If past Gallup poll data are any indication, the answer is no.
Take, for example, the President’s recent speech to a joint session of Congress. That impassioned defense of reform appears to have had little to no effect on public opinion. Notes Gallup (from a poll released Sept. 16):
Americans — who were divided on healthcare reform legislation before President Obama addressed Congress last week — remain so after the speech. Part of this stems from deep partisan divisions, with the vast majority of Republicans opposed to reform and the vast majority of Democrats in favor.
Another example: Remember all those heated Town Hall meetings over the summer – that whole ugly spectacle? It had little to no impact on Americans’ views about reform. Writes Gallup (from a poll released Sept. 8):
A month of town-hall meetings across the country during Congress’ August recess has hardly budged Americans’ views about passing a healthcare reform bill, or helped many more Americans form an opinion. The public is as divided over healthcare reform today as at the beginning of August (37% in favor and 39% opposed), with a large segment still undecided.
In other words, Americans weren’t moved by the shouters at Town Halls, and they weren’t moved by Obama’s cool, reasoned debate. More broadly, Gallup notes:
It is unclear how much success the president and other healthcare reform proponents will have in changing Americans’ philosophical views about healthcare, which are probably more fundamental to their worldviews and therefore resistant to change.
My conclusion is that we’re going to get the Baucus reform plan – i.e., a fairly watered down version of Obama’s original vision (which itself was a compromise aimed at avoiding serious consideration of single-payer healthcare).
All of which means we’re going to have to go through this all over again in the not-too-distant future.
September 18, 2009
I agree with most of what Rep. Dennis Kucinich (D-OH) says in this video interview on Tech Ticker about health reform, i.e., the public option is dead; healthcare is a right; and “the people of the United States deserve a lot better” than the Baucus bill. Notes Kucinich:
Unless you have a public option, there is no way that you can drive down the cost of healthcare because insurance companies won’t have any competition.
Kucinich also argues that the U.S. should work toward a long-term goal of establishing a single-payer system:
It’s a longer term effort, but at least we’re not pretending that we’re bringing about wide-scale reform by forcing people to choose between private insurance companies.
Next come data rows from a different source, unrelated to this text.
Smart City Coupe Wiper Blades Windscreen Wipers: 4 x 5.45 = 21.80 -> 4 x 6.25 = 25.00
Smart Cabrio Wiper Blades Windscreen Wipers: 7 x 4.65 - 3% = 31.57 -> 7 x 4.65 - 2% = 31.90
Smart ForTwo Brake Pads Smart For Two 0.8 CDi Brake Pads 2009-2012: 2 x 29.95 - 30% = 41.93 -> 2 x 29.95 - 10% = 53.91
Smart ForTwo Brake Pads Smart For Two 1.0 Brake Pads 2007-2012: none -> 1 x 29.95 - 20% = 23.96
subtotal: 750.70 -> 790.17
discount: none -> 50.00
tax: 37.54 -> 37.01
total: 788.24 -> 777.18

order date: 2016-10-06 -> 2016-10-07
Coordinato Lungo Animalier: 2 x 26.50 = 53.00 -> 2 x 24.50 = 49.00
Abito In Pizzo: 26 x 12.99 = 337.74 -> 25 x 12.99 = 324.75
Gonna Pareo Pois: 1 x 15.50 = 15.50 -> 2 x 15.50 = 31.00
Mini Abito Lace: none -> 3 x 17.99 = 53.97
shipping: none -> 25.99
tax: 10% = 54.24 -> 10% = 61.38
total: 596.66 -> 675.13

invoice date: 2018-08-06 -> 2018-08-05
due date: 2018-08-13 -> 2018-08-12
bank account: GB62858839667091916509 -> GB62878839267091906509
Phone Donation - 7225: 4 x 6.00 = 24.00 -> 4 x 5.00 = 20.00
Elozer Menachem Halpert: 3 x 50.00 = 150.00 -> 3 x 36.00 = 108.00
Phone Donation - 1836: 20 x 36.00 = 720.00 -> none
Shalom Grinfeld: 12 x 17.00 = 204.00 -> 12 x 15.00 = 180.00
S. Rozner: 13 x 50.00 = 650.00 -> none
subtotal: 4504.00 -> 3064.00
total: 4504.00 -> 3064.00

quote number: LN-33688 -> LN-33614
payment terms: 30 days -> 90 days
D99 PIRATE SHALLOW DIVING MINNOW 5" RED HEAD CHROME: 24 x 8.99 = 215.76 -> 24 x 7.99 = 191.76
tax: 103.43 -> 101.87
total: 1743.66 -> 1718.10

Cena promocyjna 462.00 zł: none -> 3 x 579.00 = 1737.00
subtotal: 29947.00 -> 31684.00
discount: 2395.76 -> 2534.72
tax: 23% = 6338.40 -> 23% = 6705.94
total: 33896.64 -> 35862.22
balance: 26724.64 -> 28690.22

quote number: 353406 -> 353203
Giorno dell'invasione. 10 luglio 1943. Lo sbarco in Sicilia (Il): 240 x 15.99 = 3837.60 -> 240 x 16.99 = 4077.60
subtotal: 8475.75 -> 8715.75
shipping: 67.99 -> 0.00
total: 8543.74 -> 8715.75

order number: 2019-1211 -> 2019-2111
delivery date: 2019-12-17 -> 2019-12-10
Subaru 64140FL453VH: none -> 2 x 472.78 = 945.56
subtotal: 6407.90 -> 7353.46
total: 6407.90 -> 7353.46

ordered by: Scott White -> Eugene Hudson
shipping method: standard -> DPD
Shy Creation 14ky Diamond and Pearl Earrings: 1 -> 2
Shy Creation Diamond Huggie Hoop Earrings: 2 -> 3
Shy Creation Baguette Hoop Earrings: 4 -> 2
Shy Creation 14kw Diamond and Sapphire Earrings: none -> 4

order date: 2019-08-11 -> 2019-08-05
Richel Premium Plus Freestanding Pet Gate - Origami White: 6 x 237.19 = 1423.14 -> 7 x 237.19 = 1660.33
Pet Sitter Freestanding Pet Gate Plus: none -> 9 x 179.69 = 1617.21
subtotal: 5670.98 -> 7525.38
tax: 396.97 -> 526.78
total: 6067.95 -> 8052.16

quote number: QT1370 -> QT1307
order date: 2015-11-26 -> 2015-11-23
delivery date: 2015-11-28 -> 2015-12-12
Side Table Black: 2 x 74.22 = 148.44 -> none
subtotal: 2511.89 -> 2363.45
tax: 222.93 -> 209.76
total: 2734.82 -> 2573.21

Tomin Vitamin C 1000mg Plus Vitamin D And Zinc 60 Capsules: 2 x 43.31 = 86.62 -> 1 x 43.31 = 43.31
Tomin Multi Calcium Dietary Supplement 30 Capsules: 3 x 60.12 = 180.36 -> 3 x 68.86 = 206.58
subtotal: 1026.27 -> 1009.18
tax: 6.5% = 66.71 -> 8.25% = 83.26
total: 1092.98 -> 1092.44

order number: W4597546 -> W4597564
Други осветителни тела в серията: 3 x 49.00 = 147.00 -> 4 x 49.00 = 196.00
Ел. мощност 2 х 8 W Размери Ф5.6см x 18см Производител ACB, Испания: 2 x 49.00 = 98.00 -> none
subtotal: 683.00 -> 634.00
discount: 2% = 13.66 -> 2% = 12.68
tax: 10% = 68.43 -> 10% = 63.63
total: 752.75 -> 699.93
As I’ve noted before, I have no problem with going to single-payer; however, I also think a properly regulated public-private insurance market could work.
I’m not sure what Kucinich is referring to in the video when he says that a single-payer system would convert all healthcare assets in the U.S. to not-for-profit — or that by going to single-payer we could use the $800 billion a year that goes to private insurance companies to pay for coverage for everyone.
(I called — and emailed — Kucinich’s office but hadn’t received a reply before presstime).
On the later point, he would be correct in noting that about 13% of the $800 billion in annual health plan premiums go toward administrative costs and profits. That’s $100 billion annually or $1 trillion over 10 years.
Add in the additional administrative savings on the provider side from not having to deal with multiple insurers, and yes that should be more than enough to cover everyone.
Btw, kudos to Tech Ticker for giving a single-payer guy some airtime.